From the outset, Macron has maintained a significant lead over his nearest rivals, Marine Le Pen and Valérie Pécresse. However, his advantage has been eroded of late as his La République En Marche party walks the centrist tightrope, seeking to appease both the left and right wings of the French electorate.

 

Marine Le Pen:

The heiress of the far-right National Front from her father Jean-Marie Le Pen, the party was rebranded Rassemblement National (National Rally) in 2018 in a bid to shake off the more extremist rhetoric of the past.  

This is Marine Le Pen's third shot at the French presidency.

In 2012, she came third with 17.9% of the vote but was eliminated in the first round. By 2017, however, she qualified for the 2nd round but failed to win against Emmanuel Macron.

Since then, her party has gone through complicated periods and its policy of "de-demonisation" of the Rassemblement National has left its mark.
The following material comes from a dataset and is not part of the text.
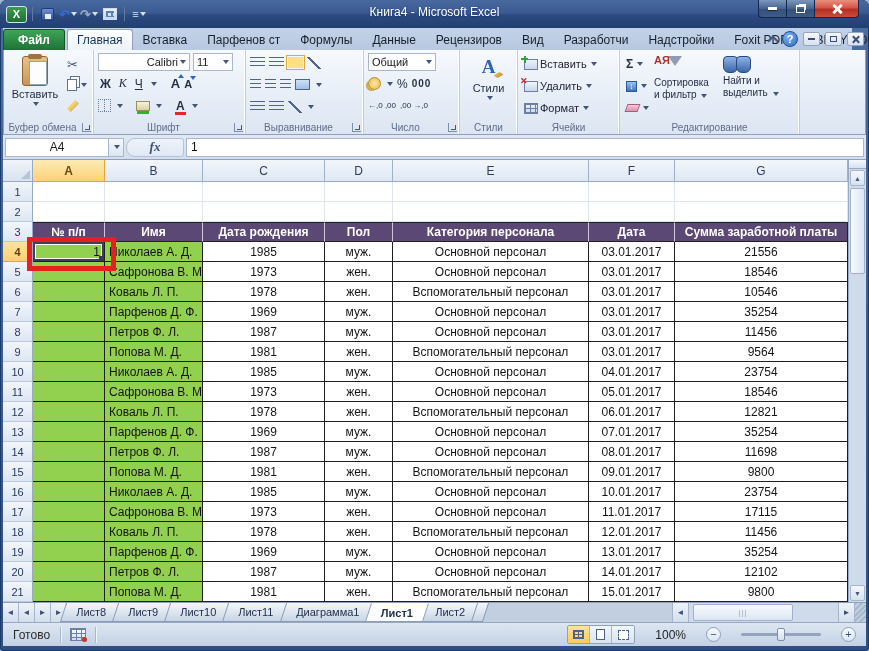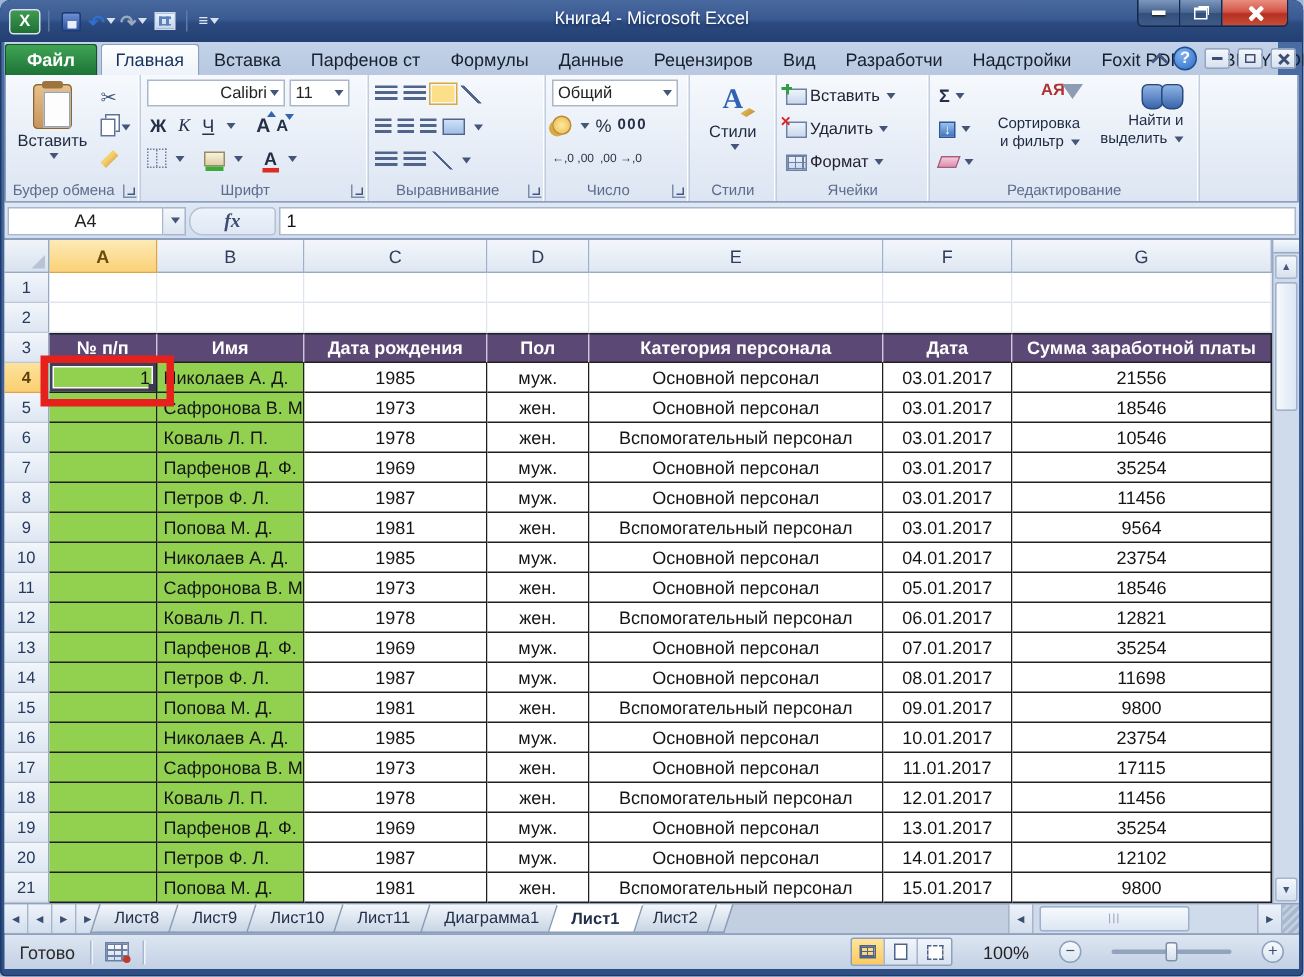"Общий" span.combo { width: 84px -> 68px }
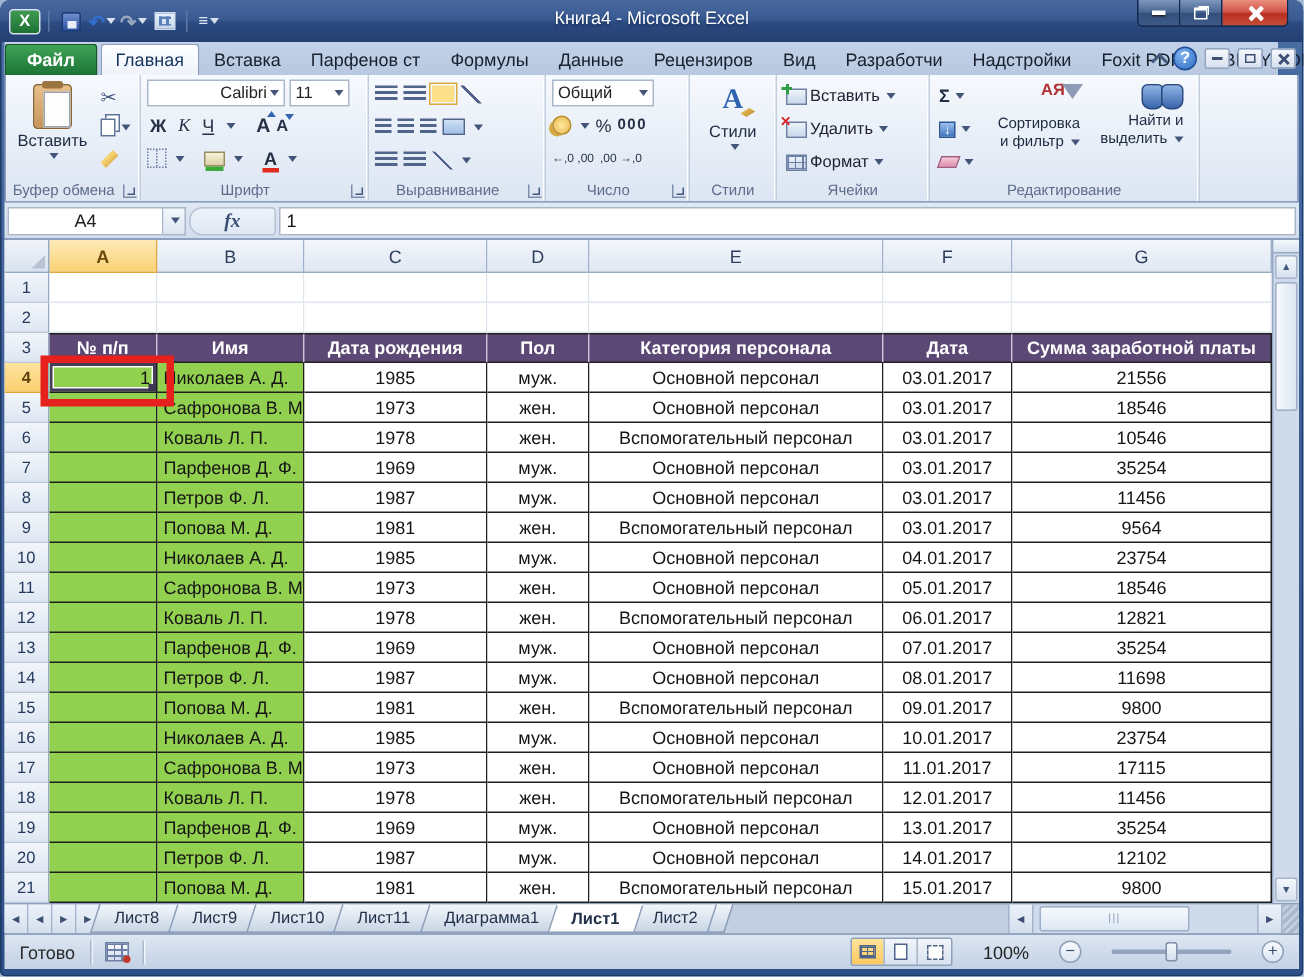"АЯ" .vbig { align-items: flex-end -> flex-start }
Although the party has dropped its anti-EU stance, key policies such as striking hard against immigration and increasing security across France remain firmly in place:

  • Propose a referendum on immigration and put an end to the family reunification of migrants
  • Asylum applications only processed abroad
  • Ensure national priority for access to social housing and employment
  • Systematically expel illegal immigrants, delinquents and foreign criminals
  • Make security everywhere and for everyone a priority of the five-year term
  • Reintroduction of minimum prison sentences, eliminate sentence reduction and establish a real life sentence
  • Establish a presumption of legitimate defence for the police
  • Achieve 85,000 prison places by 2027
  • Renationalise the motorways to reduce the price of tolls by 15% and privatise public broadcasting to abolish the licence fee
  • Exempt all young workers up to the age of 30 from income tax so that they stay in France and start their families here
  • Double support for single mothers raising children while strengthening controls to prevent fraud
  • Abolish taxes on direct inheritance for modest and middle class families
  • Ensure France's energy independence
  • Implement a "slaughterhouse plan" to ensure dignified conditions and ban slaughter without stunning
  • Launch a €20 billion emergency support plan for health
  • Put the teaching of French, mathematics and history back at the heart of the curriculum

However, for Marine Le Pen, a woman who already saw herself in the Elysée Palace by 2022, the Rassemblement National must now deal with a more vitriolic opponent within the far right - the former journalist Eric Zemmour - while also wooing the centre-right to her side.